Elaine Thompson/AP

USPS-union talks expire for third time since November

Existing contracts will be followed until new terms are resolved.

Two U.S. Postal Service union contracts expired for the third time in three months Friday.

USPS announced that separate contract negotiations with the National Association of Letter Carriers and the National Postal Mail Handlers Union have come to "an impasse."

Contracts with both unions expired at midnight Nov. 20, 2011. The parties then agreed to extend negotiations until midnight Dec. 16, 2011 and again until Friday.

According to USPS, the existing contracts will be followed until terms of a new contract are resolved. The parties are currently discussing how they will proceed. Postal employees are not permitted to strike because Congress has designated the Postal Service as an essential service to the nation, the agency said.
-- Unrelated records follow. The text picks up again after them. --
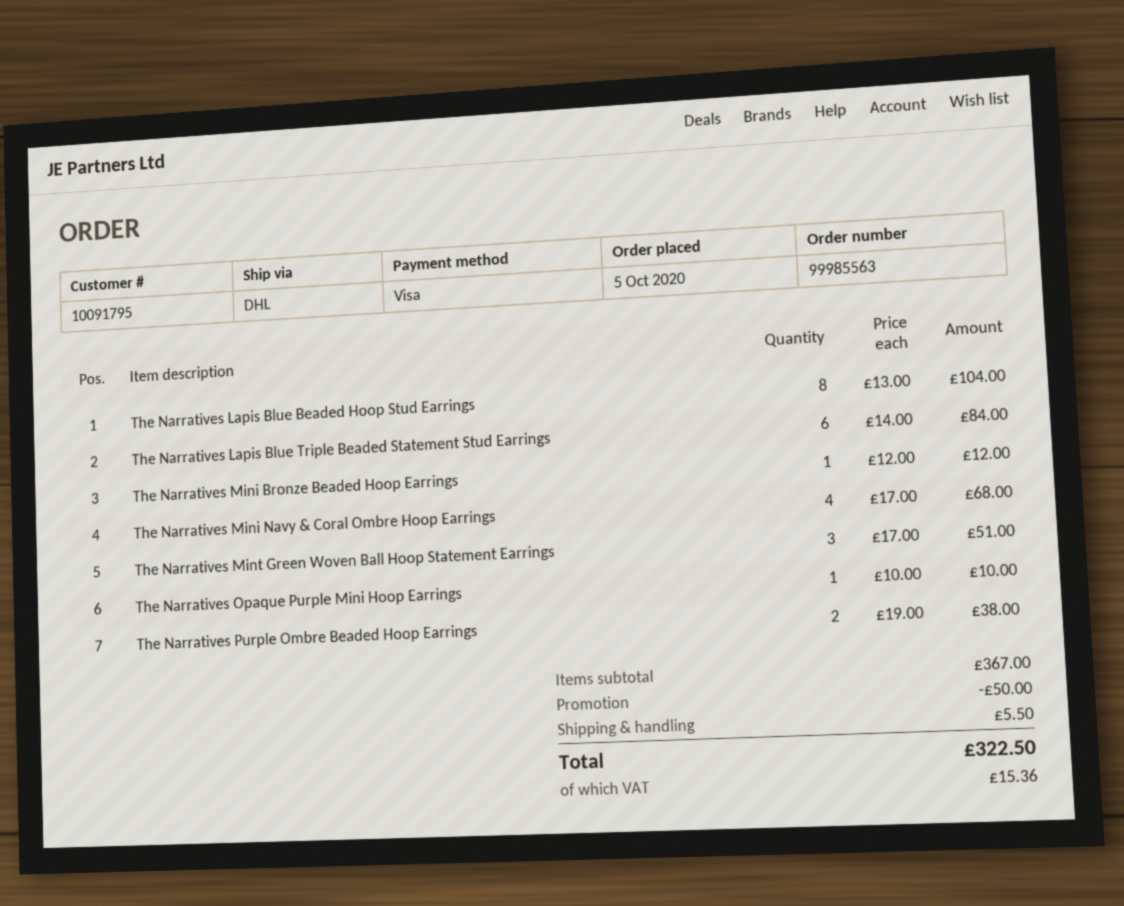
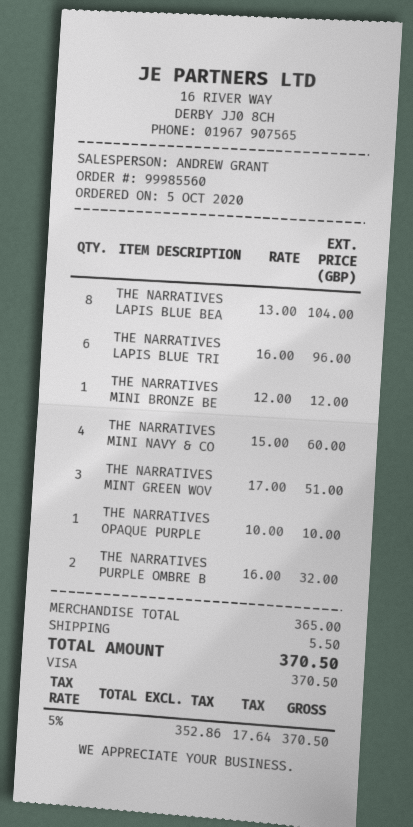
order number: 99985563 -> 99985560
The Narratives Lapis Blue Triple Beaded Statement Stud Earrings: 6 x 14.00 = 84.00 -> 6 x 16.00 = 96.00
The Narratives Mini Navy & Coral Ombre Hoop Earrings: 4 x 17.00 = 68.00 -> 4 x 15.00 = 60.00
The Narratives Purple Ombre Beaded Hoop Earrings: 2 x 19.00 = 38.00 -> 2 x 16.00 = 32.00
subtotal: 367.00 -> 365.00
discount: 50.00 -> none
tax: 15.36 -> 17.64
total: 322.50 -> 370.50

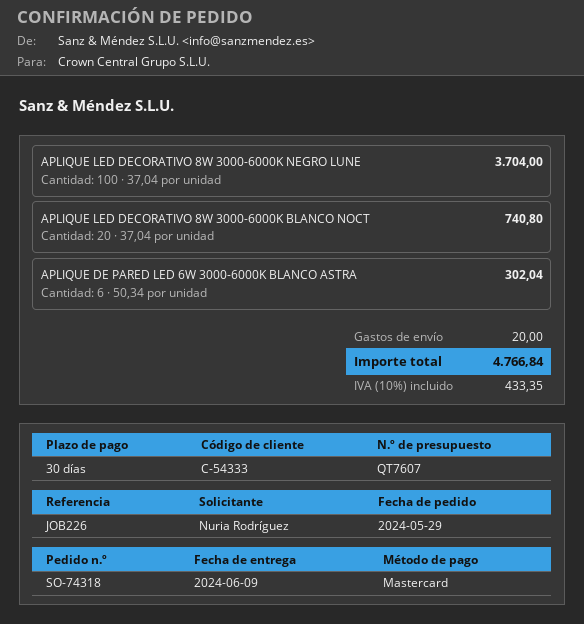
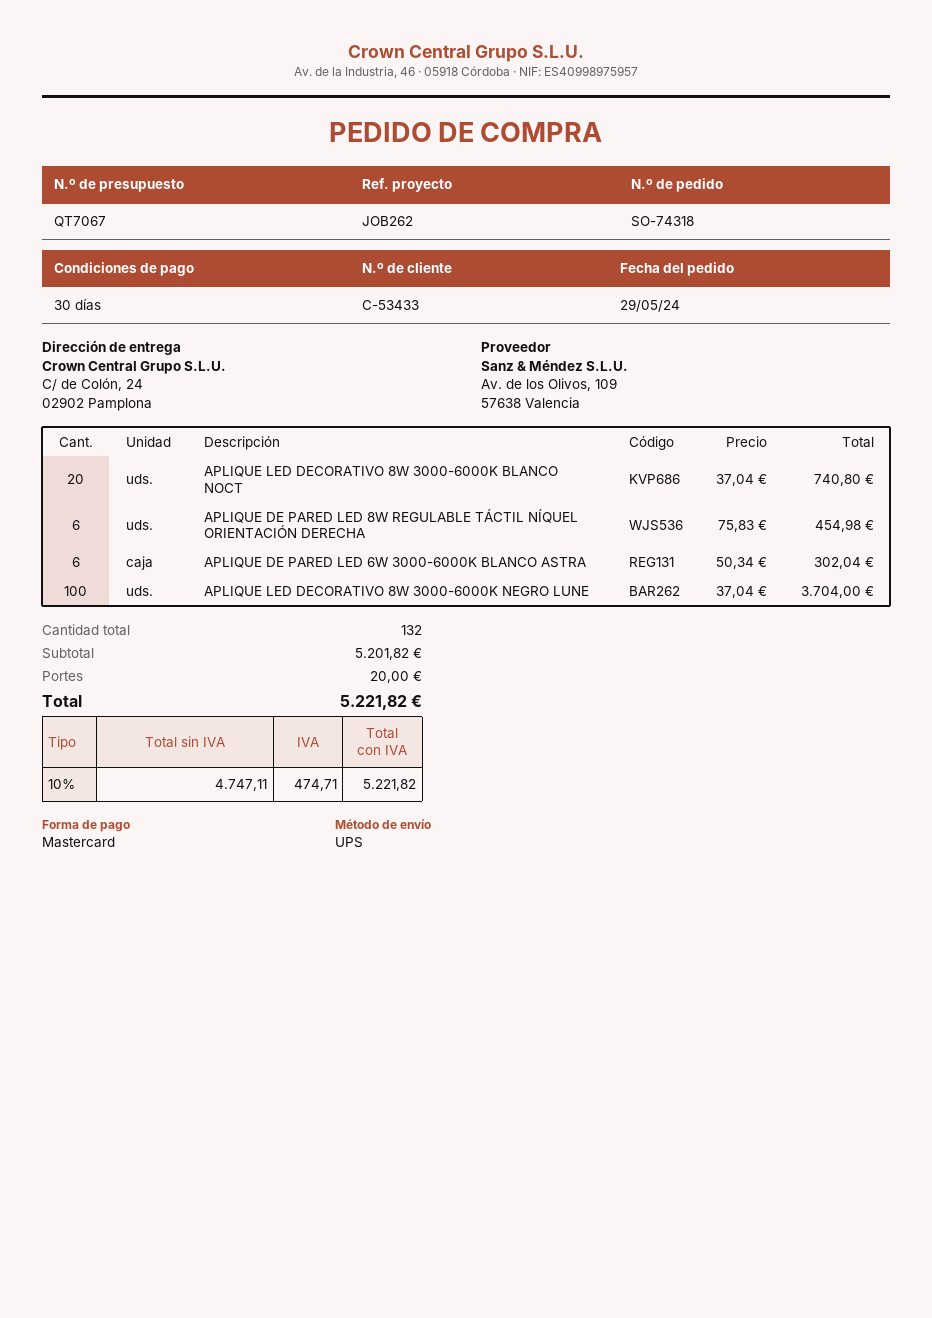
quote number: QT7607 -> QT7067
customer number: C-54333 -> C-53433
reference: JOB226 -> JOB262
APLIQUE DE PARED LED 8W REGULABLE TÁCTIL NÍQUEL ORIENTACIÓN DERECHA: none -> 6 x 75.83 = 454.98
tax: 10% = 433.35 -> 10% = 474.71
total: 4766.84 -> 5221.82

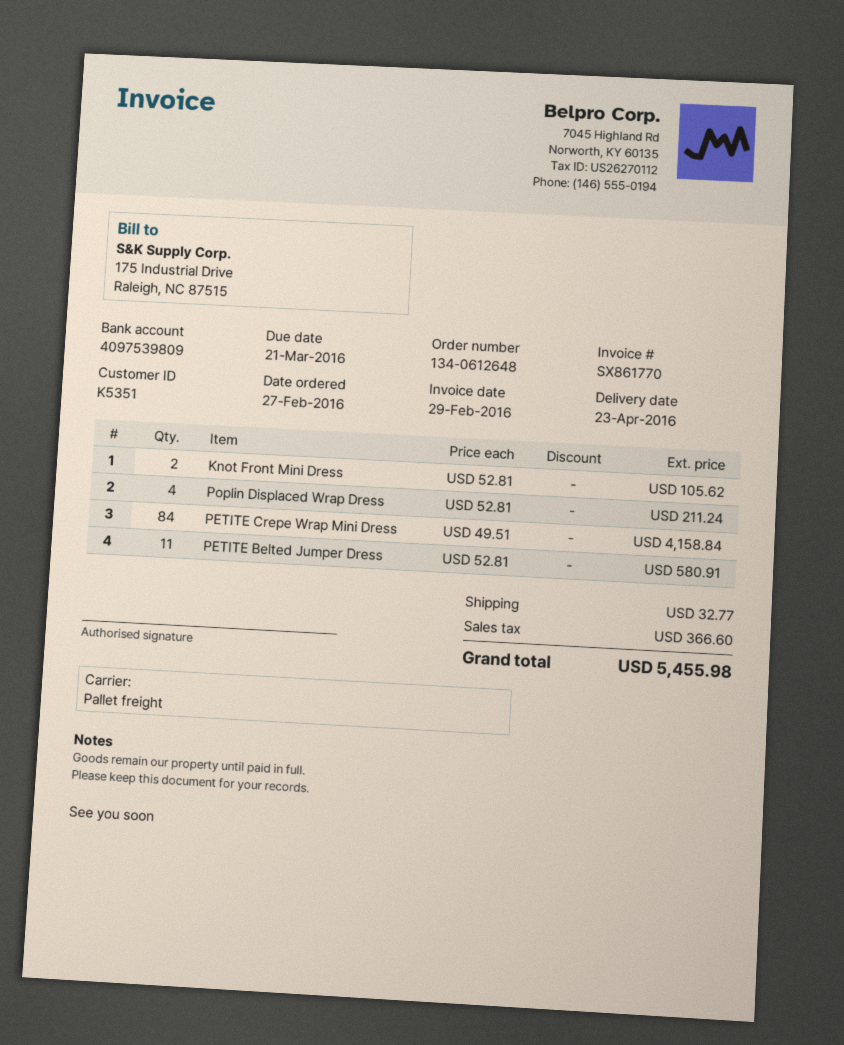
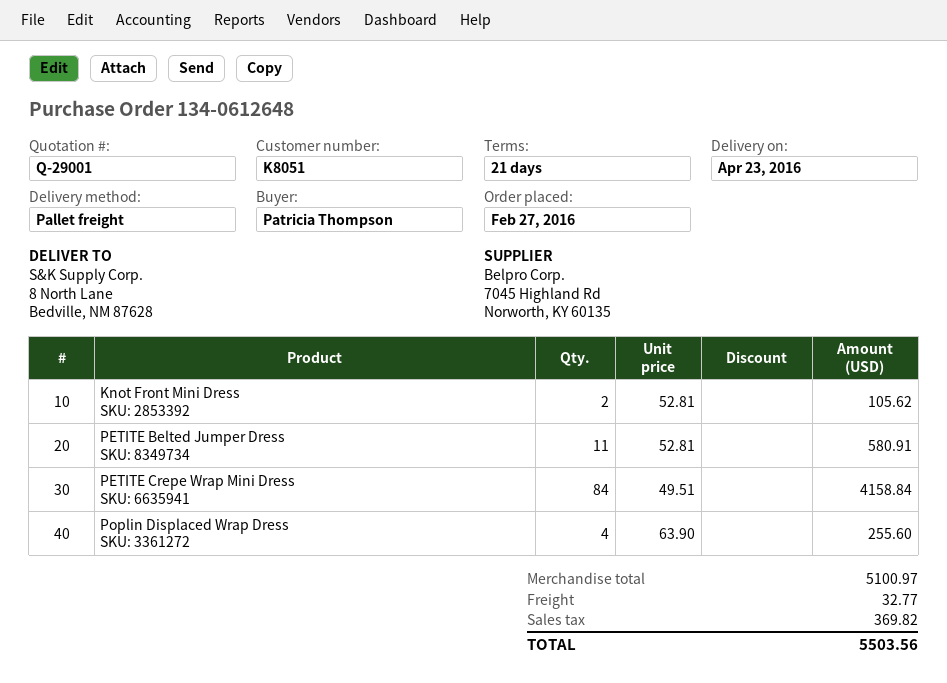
customer number: K5351 -> K8051
Poplin Displaced Wrap Dress: 4 x 52.81 = 211.24 -> 4 x 63.90 = 255.60
tax: 366.60 -> 369.82
total: 5455.98 -> 5503.56

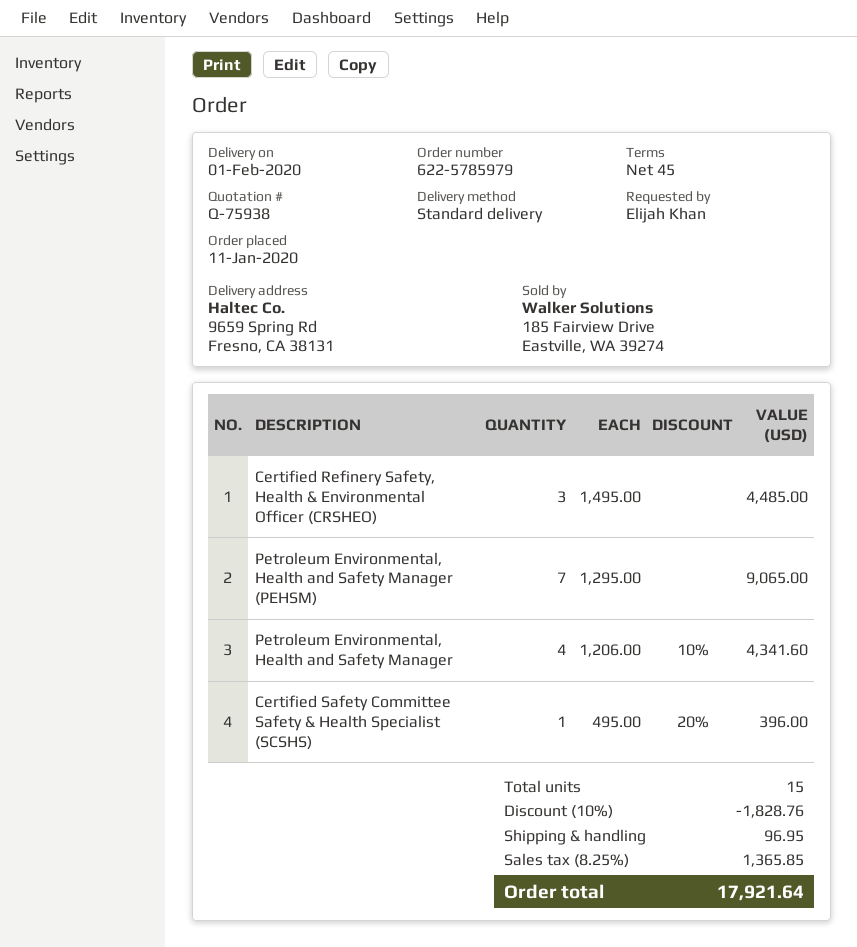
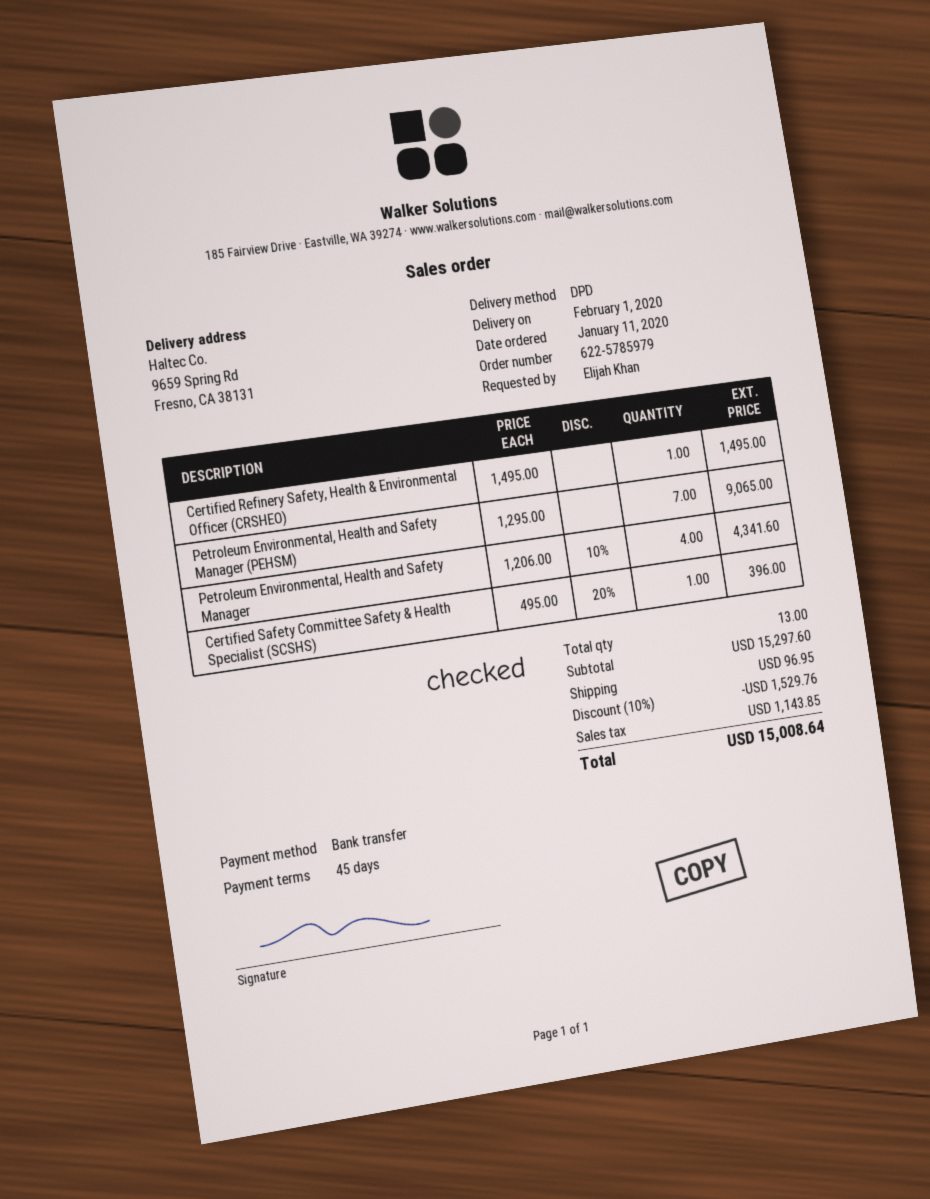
shipping method: standard -> DPD
Certified Refinery Safety, Health & Environmental Officer (CRSHEO): 3 x 1495.00 = 4485.00 -> 1 x 1495.00 = 1495.00
total quantity: 15 -> 13
discount: 10% = 1828.76 -> 10% = 1529.76
tax: 1365.85 -> 1143.85
total: 17921.64 -> 15008.64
Last year, the Postal Service announced plans to close 252 of its 487 mail processing facilities. With these closures, first-class mail would move to a two-to-three day standard delivery time and next-day delivery will be rare. The move is expected to eliminate roughly 28,000 jobs nationwide.

The Postal Service has said it must cut about $20 billion in costs by 2015 to return to profitability. Although 80 percent of the agency's costs are related to labor expenses, continuing declines in mail volume also have contributed significantly to its fiscal woes.